* Problem description:
Write every entry out again, exactly as given.

* Data provided:

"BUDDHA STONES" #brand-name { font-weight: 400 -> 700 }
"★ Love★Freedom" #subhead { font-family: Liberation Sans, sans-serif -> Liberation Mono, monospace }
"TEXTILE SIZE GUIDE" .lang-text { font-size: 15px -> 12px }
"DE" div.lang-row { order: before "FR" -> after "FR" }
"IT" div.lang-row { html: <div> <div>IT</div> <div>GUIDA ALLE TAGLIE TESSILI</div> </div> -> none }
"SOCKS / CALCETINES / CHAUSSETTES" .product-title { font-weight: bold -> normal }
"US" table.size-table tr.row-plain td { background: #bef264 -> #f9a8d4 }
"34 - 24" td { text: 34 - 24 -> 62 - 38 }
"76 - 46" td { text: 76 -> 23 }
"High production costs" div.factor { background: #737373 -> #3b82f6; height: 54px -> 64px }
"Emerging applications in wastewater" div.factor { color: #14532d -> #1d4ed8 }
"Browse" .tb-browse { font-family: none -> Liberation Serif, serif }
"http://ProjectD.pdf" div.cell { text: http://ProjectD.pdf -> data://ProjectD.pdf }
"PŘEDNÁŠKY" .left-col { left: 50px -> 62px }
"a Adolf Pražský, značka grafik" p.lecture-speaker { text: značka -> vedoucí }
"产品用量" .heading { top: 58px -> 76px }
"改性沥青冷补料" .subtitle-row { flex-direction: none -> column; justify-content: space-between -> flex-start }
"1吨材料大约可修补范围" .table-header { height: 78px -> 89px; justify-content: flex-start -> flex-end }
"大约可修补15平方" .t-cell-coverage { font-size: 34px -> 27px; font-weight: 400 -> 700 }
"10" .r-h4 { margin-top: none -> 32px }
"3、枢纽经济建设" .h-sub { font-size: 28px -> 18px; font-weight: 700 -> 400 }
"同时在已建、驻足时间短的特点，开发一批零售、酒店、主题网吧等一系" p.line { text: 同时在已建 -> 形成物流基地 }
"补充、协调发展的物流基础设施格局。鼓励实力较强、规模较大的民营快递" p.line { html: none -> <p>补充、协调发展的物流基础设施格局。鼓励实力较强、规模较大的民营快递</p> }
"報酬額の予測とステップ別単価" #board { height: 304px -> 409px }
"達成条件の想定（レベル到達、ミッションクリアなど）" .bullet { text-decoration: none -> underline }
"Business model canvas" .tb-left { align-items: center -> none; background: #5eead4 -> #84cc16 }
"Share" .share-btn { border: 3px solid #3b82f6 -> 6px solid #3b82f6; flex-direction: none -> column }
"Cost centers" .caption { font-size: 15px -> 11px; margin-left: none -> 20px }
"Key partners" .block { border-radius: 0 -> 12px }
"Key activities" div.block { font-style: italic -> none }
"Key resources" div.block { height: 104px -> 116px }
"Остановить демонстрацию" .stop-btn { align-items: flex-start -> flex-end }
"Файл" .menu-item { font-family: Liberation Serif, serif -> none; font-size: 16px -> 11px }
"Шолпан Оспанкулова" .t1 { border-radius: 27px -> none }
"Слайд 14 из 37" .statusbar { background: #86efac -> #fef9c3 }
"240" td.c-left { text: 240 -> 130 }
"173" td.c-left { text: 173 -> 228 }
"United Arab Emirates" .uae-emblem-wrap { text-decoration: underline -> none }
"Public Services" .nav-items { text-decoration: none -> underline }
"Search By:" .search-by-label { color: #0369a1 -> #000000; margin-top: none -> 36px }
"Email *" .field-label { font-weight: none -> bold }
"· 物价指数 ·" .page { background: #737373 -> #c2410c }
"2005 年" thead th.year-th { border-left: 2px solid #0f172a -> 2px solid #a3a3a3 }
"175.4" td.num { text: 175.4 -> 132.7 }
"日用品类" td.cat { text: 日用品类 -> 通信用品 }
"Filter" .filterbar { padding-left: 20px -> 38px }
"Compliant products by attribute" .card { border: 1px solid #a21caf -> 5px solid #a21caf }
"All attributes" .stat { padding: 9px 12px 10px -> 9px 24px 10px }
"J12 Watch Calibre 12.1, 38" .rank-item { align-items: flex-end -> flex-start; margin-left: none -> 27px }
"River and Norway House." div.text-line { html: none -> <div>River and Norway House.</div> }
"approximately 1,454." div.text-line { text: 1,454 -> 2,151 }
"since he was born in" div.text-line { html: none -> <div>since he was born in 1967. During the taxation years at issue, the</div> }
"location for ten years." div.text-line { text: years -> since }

* The completed task:
"BUDDHA STONES" #brand-name { font-weight: 400 -> 700 }
"★ Love★Freedom" #subhead { font-family: Liberation Sans, sans-serif -> Liberation Mono, monospace }
"TEXTILE SIZE GUIDE" .lang-text { font-size: 15px -> 12px }
"DE" div.lang-row { order: before "FR" -> after "FR" }
"IT" div.lang-row { html: <div> <div>IT</div> <div>GUIDA ALLE TAGLIE TESSILI</div> </div> -> none }
"SOCKS / CALCETINES / CHAUSSETTES" .product-title { font-weight: bold -> normal }
"US" table.size-table tr.row-plain td { background: #bef264 -> #f9a8d4 }
"34 - 24" td { text: 34 - 24 -> 62 - 38 }
"76 - 46" td { text: 76 -> 23 }
"High production costs" div.factor { background: #737373 -> #3b82f6; height: 54px -> 64px }
"Emerging applications in wastewater" div.factor { color: #14532d -> #1d4ed8 }
"Browse" .tb-browse { font-family: none -> Liberation Serif, serif }
"http://ProjectD.pdf" div.cell { text: http://ProjectD.pdf -> data://ProjectD.pdf }
"PŘEDNÁŠKY" .left-col { left: 50px -> 62px }
"a Adolf Pražský, značka grafik" p.lecture-speaker { text: značka -> vedoucí }
"产品用量" .heading { top: 58px -> 76px }
"改性沥青冷补料" .subtitle-row { flex-direction: none -> column; justify-content: space-between -> flex-start }
"1吨材料大约可修补范围" .table-header { height: 78px -> 89px; justify-content: flex-start -> flex-end }
"大约可修补15平方" .t-cell-coverage { font-size: 34px -> 27px; font-weight: 400 -> 700 }
"10" .r-h4 { margin-top: none -> 32px }
"3、枢纽经济建设" .h-sub { font-size: 28px -> 18px; font-weight: 700 -> 400 }
"同时在已建、驻足时间短的特点，开发一批零售、酒店、主题网吧等一系" p.line { text: 同时在已建 -> 形成物流基地 }
"补充、协调发展的物流基础设施格局。鼓励实力较强、规模较大的民营快递" p.line { html: none -> <p>补充、协调发展的物流基础设施格局。鼓励实力较强、规模较大的民营快递</p> }
"報酬額の予測とステップ別単価" #board { height: 304px -> 409px }
"達成条件の想定（レベル到達、ミッションクリアなど）" .bullet { text-decoration: none -> underline }
"Business model canvas" .tb-left { align-items: center -> none; background: #5eead4 -> #84cc16 }
"Share" .share-btn { border: 3px solid #3b82f6 -> 6px solid #3b82f6; flex-direction: none -> column }
"Cost centers" .caption { font-size: 15px -> 11px; margin-left: none -> 20px }
"Key partners" .block { border-radius: 0 -> 12px }
"Key activities" div.block { font-style: italic -> none }
"Key resources" div.block { height: 104px -> 116px }
"Остановить демонстрацию" .stop-btn { align-items: flex-start -> flex-end }
"Файл" .menu-item { font-family: Liberation Serif, serif -> none; font-size: 16px -> 11px }
"Шолпан Оспанкулова" .t1 { border-radius: 27px -> none }
"Слайд 14 из 37" .statusbar { background: #86efac -> #fef9c3 }
"240" td.c-left { text: 240 -> 130 }
"173" td.c-left { text: 173 -> 228 }
"United Arab Emirates" .uae-emblem-wrap { text-decoration: underline -> none }
"Public Services" .nav-items { text-decoration: none -> underline }
"Search By:" .search-by-label { color: #0369a1 -> #000000; margin-top: none -> 36px }
"Email *" .field-label { font-weight: none -> bold }
"· 物价指数 ·" .page { background: #737373 -> #c2410c }
"2005 年" thead th.year-th { border-left: 2px solid #0f172a -> 2px solid #a3a3a3 }
"175.4" td.num { text: 175.4 -> 132.7 }
"日用品类" td.cat { text: 日用品类 -> 通信用品 }
"Filter" .filterbar { padding-left: 20px -> 38px }
"Compliant products by attribute" .card { border: 1px solid #a21caf -> 5px solid #a21caf }
"All attributes" .stat { padding: 9px 12px 10px -> 9px 24px 10px }
"J12 Watch Calibre 12.1, 38" .rank-item { align-items: flex-end -> flex-start; margin-left: none -> 27px }
"River and Norway House." div.text-line { html: none -> <div>River and Norway House.</div> }
"approximately 1,454." div.text-line { text: 1,454 -> 2,151 }
"since he was born in" div.text-line { html: none -> <div>since he was born in 1967. During the taxation years at issue, the</div> }
"location for ten years." div.text-line { text: years -> since }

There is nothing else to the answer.